Eğitim düzeyinin daha fazla olduğu toplumlarda sanatın ve sanatçının değeri çok daha fazla biliniyor. Yıllar önce İtalya’da Akdeniz Ülkeleri Kültür Festivali’ne davetli olarak katılmıştım. İlk kez orada bir sanatçı olarak sanata ve sanatçıya nasıl bir saygı gösterildiğine tanık oldum. Sergiyi izleyenlerden gümrük görevlilerine kadar inanılmaz bir saygı ile yaklaşıyordu insanlar. Yardımcı ve destek olmaya çalışıyorlardı. Rönesans boşuna bu ülkede doğmamış diye düşündüm. Sempozyum ya da sergi nedeni ile bulunduğum diğer Avrupa ülkelerinde de durum böyleydi… İnsanlar bir sergiye randevulu bilet alabilmek için kuyrukta saatlerce bekleyebiliyorlardı. Dilerim biz de bir gün sanatla iç içe bir yaşantıyı gereksinen bir toplum oluruz. İnanıyorum ki bir gün son dönemde hayatımıza egemen olan şiddet, duyarsızlık, tahrikkarlık azalacak, daha barışçıl ve umutlu bir dünyada yaşayacağız.
 
Eserlerinize hangi duygularınız egemen oluyor?
 
Boş tuvalin karşısına geçtiğim ilk an bilinmeyenlerle dolu bir yolculuğa başlamak gibi… Başlangıçta, oluşacak resme dair hiçbir ön düşünce taşımıyorum. Geniş fırçalarla lekeler atarak başlıyorum resme. Konu ya da figürler bu lekelerde gizli. Resmin oluşum süreci içinde gizil güç halindeki bu varlıklar, edime dönüşebilmek için zorluyor yapıyı. Var olmakta direnen, var olmaya kararlı olan kaçınılmaz olarak yer alıyor tual yüzeyinde. Bazen sancılı, hırpalayıcı geçiyor bu süreç. Bazen ise bir tür trans halinde tamamlanıyor. Yaratma dürtüsü hiçbir zaman doyun bulmuyor. İnsan hep yeniden başlama zorunluluğu duyuyor. Bu yüzden resim; acılı, tahripkar ama vazgeçilmez bir uğraş benim için.
 
Etkilendiğiniz sanatçılar var mı?
 
Kişi, yaşamın her formuna, her oluşumuna ve boyutuna tutku ve merak ile yaklaştığında, beyninin ve yüreğinin kıvrımlarında öyle çok şey biriktiriyor ki öz dışavurum kaçınılmaz oluyor.
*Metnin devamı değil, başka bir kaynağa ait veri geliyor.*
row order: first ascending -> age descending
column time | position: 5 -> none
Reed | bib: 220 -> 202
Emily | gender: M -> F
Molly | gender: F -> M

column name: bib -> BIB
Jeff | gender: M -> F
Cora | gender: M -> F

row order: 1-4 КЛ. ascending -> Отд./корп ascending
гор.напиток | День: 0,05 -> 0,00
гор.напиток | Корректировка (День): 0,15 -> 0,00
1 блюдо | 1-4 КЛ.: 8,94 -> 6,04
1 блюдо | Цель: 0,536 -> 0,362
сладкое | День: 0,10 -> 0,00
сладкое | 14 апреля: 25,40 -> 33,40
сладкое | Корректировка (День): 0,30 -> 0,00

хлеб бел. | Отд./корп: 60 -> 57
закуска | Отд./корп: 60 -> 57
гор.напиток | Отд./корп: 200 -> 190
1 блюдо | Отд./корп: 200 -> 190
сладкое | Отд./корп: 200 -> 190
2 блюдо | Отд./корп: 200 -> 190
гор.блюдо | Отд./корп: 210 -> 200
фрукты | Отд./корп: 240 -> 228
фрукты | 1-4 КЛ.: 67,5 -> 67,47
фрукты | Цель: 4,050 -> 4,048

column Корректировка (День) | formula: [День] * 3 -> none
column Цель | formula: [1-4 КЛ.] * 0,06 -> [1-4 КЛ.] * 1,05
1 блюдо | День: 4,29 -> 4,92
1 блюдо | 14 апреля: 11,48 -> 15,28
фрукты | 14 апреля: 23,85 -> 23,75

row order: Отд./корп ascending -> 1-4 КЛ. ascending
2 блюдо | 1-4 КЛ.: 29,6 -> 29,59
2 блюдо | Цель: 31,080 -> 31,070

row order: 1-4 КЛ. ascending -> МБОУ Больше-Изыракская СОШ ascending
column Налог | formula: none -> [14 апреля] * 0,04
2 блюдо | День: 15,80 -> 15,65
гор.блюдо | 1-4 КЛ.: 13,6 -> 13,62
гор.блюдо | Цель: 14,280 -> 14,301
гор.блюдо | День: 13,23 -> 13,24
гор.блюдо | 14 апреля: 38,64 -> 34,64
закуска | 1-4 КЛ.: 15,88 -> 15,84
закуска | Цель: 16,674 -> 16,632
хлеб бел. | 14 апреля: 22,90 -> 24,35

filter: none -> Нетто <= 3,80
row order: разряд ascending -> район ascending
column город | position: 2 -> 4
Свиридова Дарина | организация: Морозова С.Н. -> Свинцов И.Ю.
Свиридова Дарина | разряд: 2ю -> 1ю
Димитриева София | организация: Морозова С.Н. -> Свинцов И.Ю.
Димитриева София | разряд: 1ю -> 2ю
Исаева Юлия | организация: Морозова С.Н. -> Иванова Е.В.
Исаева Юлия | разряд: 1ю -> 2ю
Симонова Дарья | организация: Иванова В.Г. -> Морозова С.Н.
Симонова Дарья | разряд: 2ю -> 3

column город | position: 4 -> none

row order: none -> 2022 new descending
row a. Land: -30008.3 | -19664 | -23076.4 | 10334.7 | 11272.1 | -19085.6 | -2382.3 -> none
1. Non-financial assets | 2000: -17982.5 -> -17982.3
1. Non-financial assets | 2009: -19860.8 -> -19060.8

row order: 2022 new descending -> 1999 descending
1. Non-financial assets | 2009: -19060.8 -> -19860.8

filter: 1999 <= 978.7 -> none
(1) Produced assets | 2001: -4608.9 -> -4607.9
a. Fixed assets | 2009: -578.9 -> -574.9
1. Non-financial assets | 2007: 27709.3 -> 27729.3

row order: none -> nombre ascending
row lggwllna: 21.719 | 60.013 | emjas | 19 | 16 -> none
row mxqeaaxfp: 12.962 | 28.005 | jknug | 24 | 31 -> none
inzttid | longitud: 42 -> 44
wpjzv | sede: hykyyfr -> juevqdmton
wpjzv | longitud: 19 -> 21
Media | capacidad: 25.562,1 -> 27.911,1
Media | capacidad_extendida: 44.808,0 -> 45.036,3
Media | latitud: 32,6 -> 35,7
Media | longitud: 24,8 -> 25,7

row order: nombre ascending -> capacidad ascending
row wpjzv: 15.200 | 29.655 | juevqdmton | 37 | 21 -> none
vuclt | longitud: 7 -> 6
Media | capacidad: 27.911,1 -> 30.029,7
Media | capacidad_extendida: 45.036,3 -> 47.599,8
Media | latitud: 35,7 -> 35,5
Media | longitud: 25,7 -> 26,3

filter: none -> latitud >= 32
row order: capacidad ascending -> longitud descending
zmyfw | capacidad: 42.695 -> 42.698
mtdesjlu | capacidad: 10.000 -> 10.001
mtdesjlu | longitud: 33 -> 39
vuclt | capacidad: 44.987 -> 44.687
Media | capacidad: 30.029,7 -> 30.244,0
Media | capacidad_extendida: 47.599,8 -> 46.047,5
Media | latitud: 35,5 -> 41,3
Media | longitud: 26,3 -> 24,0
Bu yüzden yaşamdan aldıklarımı bir tür içsel süzgeçten geçirip, yaşama resim olarak geri veriyorum diyebilirim. Resmimi besleyen kaynaklar oldukça çeşitli; bazı metinler, şiirler, bazı filmler, müzikler… Bir sanat yapıtı yarattığı duygu yoğunluğu ve coşkusu ile bir resmin başlangıç nedeni olabiliyor. Edip Cansever, Hilmi Yavuz, Vural Bahadır Bayrıl, Ali Günvar’ın şiirleri, Bilge Karasu, M. Duras, Aslı Erdoğan kitapları, Mercan Dede’nin Sufi Dreams albümü, Tarjei Vesaas’ın Melih Cevdet Anday’ın şiir tadında çevirisi ile Buz Sarayı adlı romanı yanımdan ayırmadıklarımdır. Pek çok resmime kaynaklık etmişlerdir. Konu yalnızca araçtır benim resimlerinde, asıl olan ifade bulmak isteyen yaşamın hüznü, sevinci, acısı, güzelliği ve umarsızlığı karşısında oluşan duygulanımlardır. Onları bir konu aracılığıyla dışa vurmaktır.
 
Monoloğun her geçen gün arttığı, sosyalleşmenin haliyle duygu aktarımının körelmeye başladığı şu günlerde yetişen neslin sanatla ilişkisini nasıl değerlendiriyorsunuz?
 
Etkilerden arınıp kendine özgü yolunu bulabilmek her genç sanatçı için en temel problemdir. Beğendiğin bir sanatçıdan etkilenmek olağandır başlangıçta. Ama bunlardan arınmak kendi dilini oluşturmak uzun bir çalışma süreci gerektirir. Ben bu süreci aşalı çok zaman oldu. Anımsıyorum, kendimi etkilenmelerden korumak için çok sevdiğim sanatçıların resimlerine uzun yıllar bakmamıştım. Mesela Burhan Uygur…
 
Bir eseri tamamladıktan sonra neler hissediyorsunuz? Sizin için yeri ayrı olan bir eserinizi aktarır mısınız?
 
Kendi resmimin en acımasız eleştirmeni benim. Bazen, ‘tamam oldu’ diyene kadar uzun ve hırpalayıcı bir süreç gerekebiliyor. Tualle yaşanan adeta bir savaş gibidir. Bazen ise tam tersine nasıl yaptığını anımsamadığın bir döngü haline de dönüşebilir. Sanırım bir tür otohipnoz hali bu. En iyi resimlerim onlardır. Eğer vardığınız sonuç içinize siniyorsa sizden mutlusu yoktur ama eklemeliyim ki bir resmi en çok bir sonraki resme kadar beğenebiliyorum. Resimlerim arasında ayırım yapmam çok zor. Ama bazıları benim için daha farklı konumda elbette. Bu da o resmi yapmama neden olan duygularım… duygu yoğunluğum yani anılarımla ilgili bir şey. Örneğin şimdi 7 yaşında olan torunumun aramıza katılışından sonra, onun varlığının bende yarattığı heyecan ile yaptığım resimler, Nil İçin Yeryüzü Şarkıları adı ile Ankara’da sergilendi. O bir dizi resim önemlidir benim için. Hepsi yaşamın bana armağanı olan o mucizeye, o küçücük güzelliğe adanmıştı.
 
Varsa eklemek istedikleriniz…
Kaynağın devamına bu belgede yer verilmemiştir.